IJR Contributes to Pan-African Reparations Dialogue at Global Africa People-to-People Forum 2025
On 24 July 2025, the African Union Economic Social & Cultural Council (AU ECOSOCC) hosted the fifth edition of the Global African People-to-People Forum, a dynamic space for meaningful dialogue and partnerships between Africans on the continent and in the Global African Diaspora.
Launched in 2021 through a collaborative effort between AU ECOSOCC, the Citizens and Diaspora Organisations Directorate (CIDO), the Caribbean Pan-African Network (CPAN), the Caribbean Community (CARICOM), and the Emancipation Support Committee of Trinidad and Tobago (ESCTT), the Forum has become an important space to build bridges, amplify African voices, and develop solutions to shared challenges.
This year’s gathering aligned with the African Union’s 2025 theme: Justice for Africans and People of African Descent through Pan-African Solidarity and Reparations. The Forum showcased perspectives and recommendations on how the African continent and the Caribbean community can work collectively to address historical and structural injustices that continue to shape the realities of African people across the globe.
In his opening remarks, Mr Louis Cheik Sissoko, Presiding Officer of AU ECOSOCC, stressed the power of dialogue in advancing justice and reparations. “Reparations must be woven into the fabric of our Africa,” he said. “It must live in policy, in education, in development financing, and in collective memory.”
Echoing these sentiments, Ambassador David Comissiong, Chairperson of CPAN, described the Forum as a space “to reason together, to focus our collective minds on the difficult issues that we face as African people.” He underscored the urgency of common action in the face of ongoing global crises and praised the Forum’s role in fostering unity among African peoples.
The Forum featured four rich panel sessions:
- Reparations in Action: A Cross-Cutting Outcome of AU/CARICOM, the UN 2nd International Decade for People of African Descent, and the AU Year of Activities.
- Confronting the Legacies of Colonialism and Enslavement During the UN 2nd International Decade for People of African Descent.
- Civil Society Contribution to the First AU/CARICOM Summit.
- Strengthening the AU Sixth Region Initiative to Advance AU/CARICOM 2025 Outcomes and the UN 2nd Decade for People of African Descent.
The Institute for Justice and Reconciliation’s (IJR) Head of Peacebuilding Interventions, Prof Tim Murithi, participated in the fourth panel session. He offered a compelling reflection on the spiritual dimension of reparations, tracing it back to 15th-century “papal decrees” by Pope Nicholas V that laid the ideological groundwork for the conquest, colonisation, and enslavement of African peoples.
“That was the language that was used in the doctrine of discovery, saying that Africa was a terra nullis – an empty land, laying the foundations for the conquest and exploitation,” Prof Murithi said. “This what we are trying to reverse at the moment.”
During this period, the African continent was transformed into “a zone of extraction, a human reservoir of extraction of African bodies for Europeans and American plantations,” he explained.
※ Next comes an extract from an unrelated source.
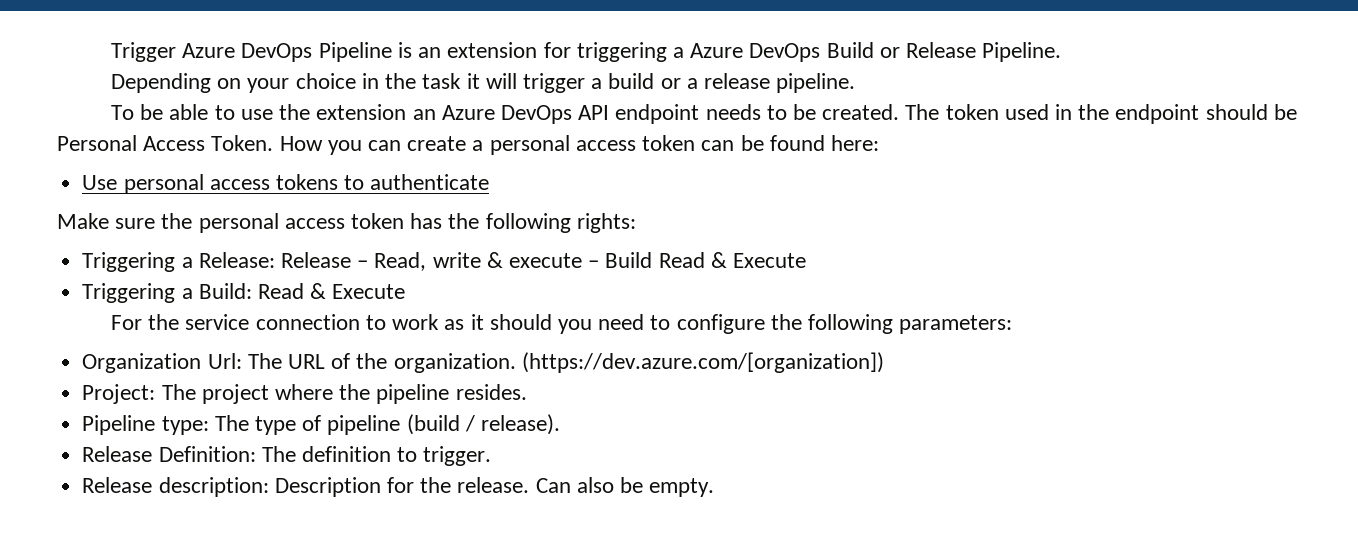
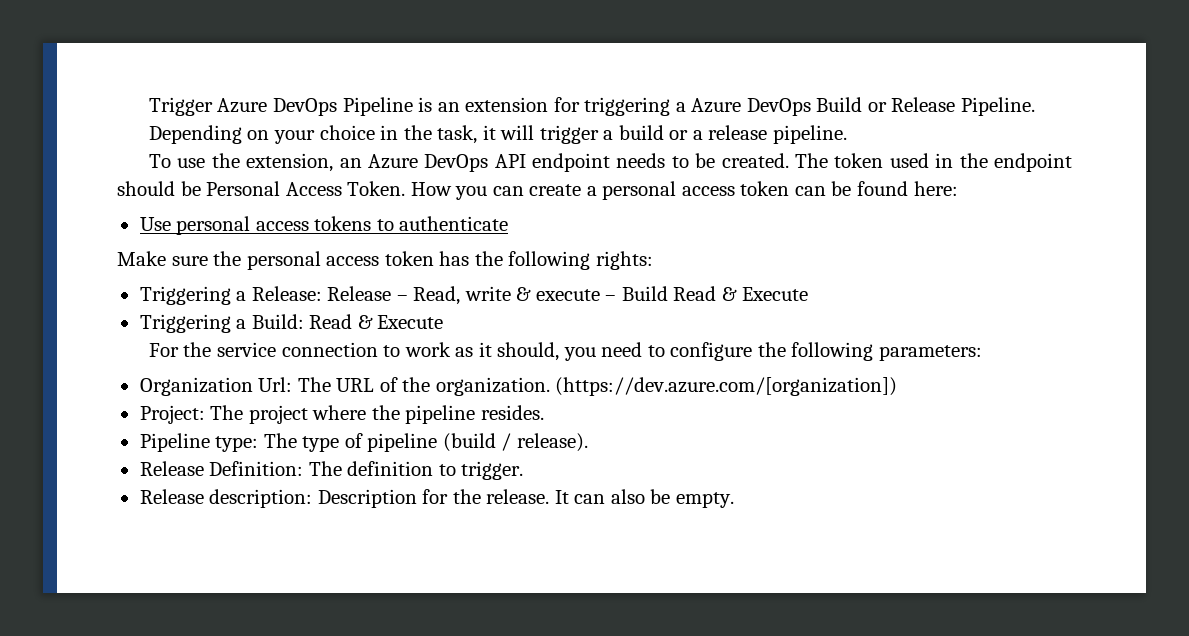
[422,73,462,89] task -> [437,125,478,144] task,
[140,104,235,120] be able to -> (171, 161) none
[316,104,407,120] extension -> [246,153,334,172] extension,
[489,314,552,330] should -> [497,342,560,361] should,
[535,478,571,493] Can -> [554,490,606,504] It can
Prof Murithi emphasised that reparations are not only material or legal, but deeply spiritual.
“This devaluation of human dignity of Africans is what we are dealing with today and has continued in many ways in the last five centuries. It manifests within ourselves as self-hate. The African people are the few people around the world who have been socialised to hate themselves.”
He called for a new ethos to guide the Pan-African and Global African reparations movement—one rooted in unity, spiritual restoration, and transformative justice. “We need bold, African solutions. The rule makers of yesterday have become the rule breakers of today,” he said.
Prof Murithi also challenged the Pan-African community to move beyond preaching to the converted: “We need to take this global campaign for reparations to the heartlands, to the homes of the descendants of the enslavers as well, and this is where the diaspora already lives so it is an important function for them to play.”
“In the spirit of Pan Africanism, we also need to look within ourselves and heal ourselves because we are also divided as Africans and the people of African descent.”
He reflected on a pivotal moment during the AU ECOSOCC convening in Addis Ababa earlier this year, when a participant from the Bahamas raised concerns that Africa had “forgotten” the diaspora. “Today, we are engaging as people as a family. Mother Africa and her children, across the planet you are reunited once again,” Prof Murithi noted.
Calling for sustained organising rather than despair, he closed with an impassioned reminder: “We must reimagine and restore the humanity of African people. We cannot fail because the struggle does not end. Let us not agonise; let us organise!” as the First President of Ghana Kwame Nkrumah stated. Quoting Nelson Mandela, he concluded: “It always seems impossible until it is done!”
Through IJR’s participation, the Forum reaffirmed the importance of justice, memory, and unity in the ongoing struggle for reparations, and the role civil society must play in transforming words into meaningful change to improve the livelihood and wellbeing of Africans and People of African Descent.